A project in preservation: archiving digital documents, articles and images

concept of digital technology

An important aspect of YFile‘s 20th anniversary is preserving its archived content for future generations at York University. What does the process involve when considering a digital publication with such a lengthy history? What should University community members consider when thinking of archiving their digital records?

To find out, YFile turned to the archivists at the University’s Clara Thomas Archives & Special Collections Department of the York University Libraries (YUL). They are contributing their expertise to the YFile archiving project, which is of extraordinary proportions with more than 26,000 electronic posts in the publication and three accompanying binders with hundreds of images backed up on compact discs (CDs). Sitting down to answer our questions are Michael Moir, University archivist; Jennifer Grant, archivist and Nick Ruest, digital assets librarian in the YUL.

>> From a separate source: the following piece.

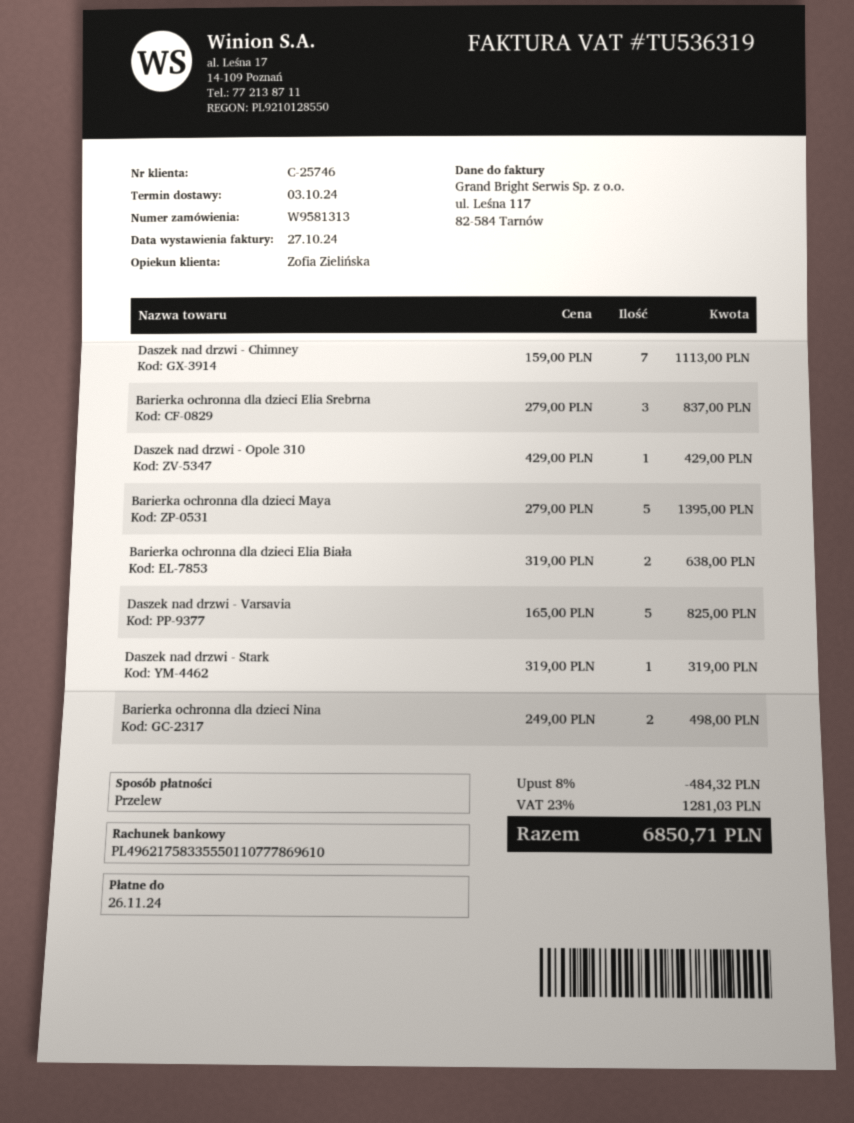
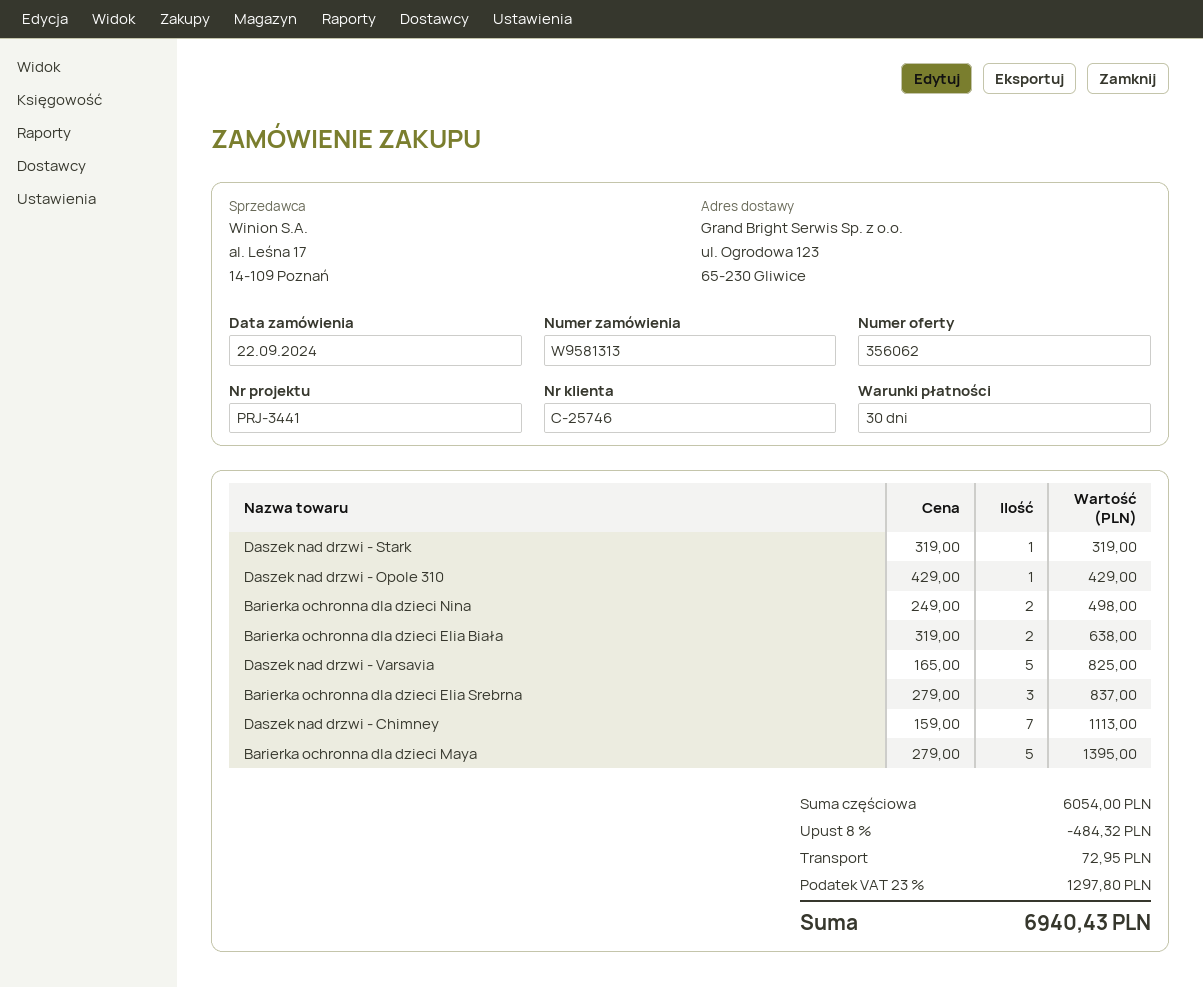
shipping: none -> 72.95
tax: 23% = 1281.03 -> 23% = 1297.80
total: 6850.71 -> 6940.43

Q. Why is it important to archive electronic newsletters, images and blogs such as YFile?

A. Unlike the minutes of Senate or other official University records that the archives is mandated to preserve for the long term, content like YFile documents a broad range of activities and news relating to all members of the York community – students, staff and faculty – with an eye to highlighting the people who make the University what it is, in all its multi-faceted complexity, packaged in an easily consumable, multi-media format. So, it’s important to preserve records that capture not only the content of information communicated from the University to its communities, but also the ever-changing format of that communication. For example, in the past, this type of information may have been disseminated through analog methods like newsletters or newspapers (published weekly, monthly or quarterly), reports, departmental memoranda, etc., which were easy to store and collect for the longer term. The relative ease and frequency with which information can now be shared means that there is not only much more content out there to keep track of, but it also requires concerted effort to capture and preserve for the long term, in large part because electronic media is much more fragile and ephemeral than similar information products that once were paper based.

Libraries atrium
The Clara Thomas Archives & Special Collections Department is located in the Scott Library at the Keele Campus

In the archives, we can no longer expect this type of information to just come to us like once would have happened (when a community member would have boxed up their full run of departmental newsletters and reports, for example, and transferred them to us). Instead, we all (content creators, archivists and digital preservation managers) have an active part to play in ensuring that digital content being created now, which documents the activities and functions of the University in the present moment, can be easily accessed in the future to ensure that the historical record accurately reflects how the University operated in the early 21st century.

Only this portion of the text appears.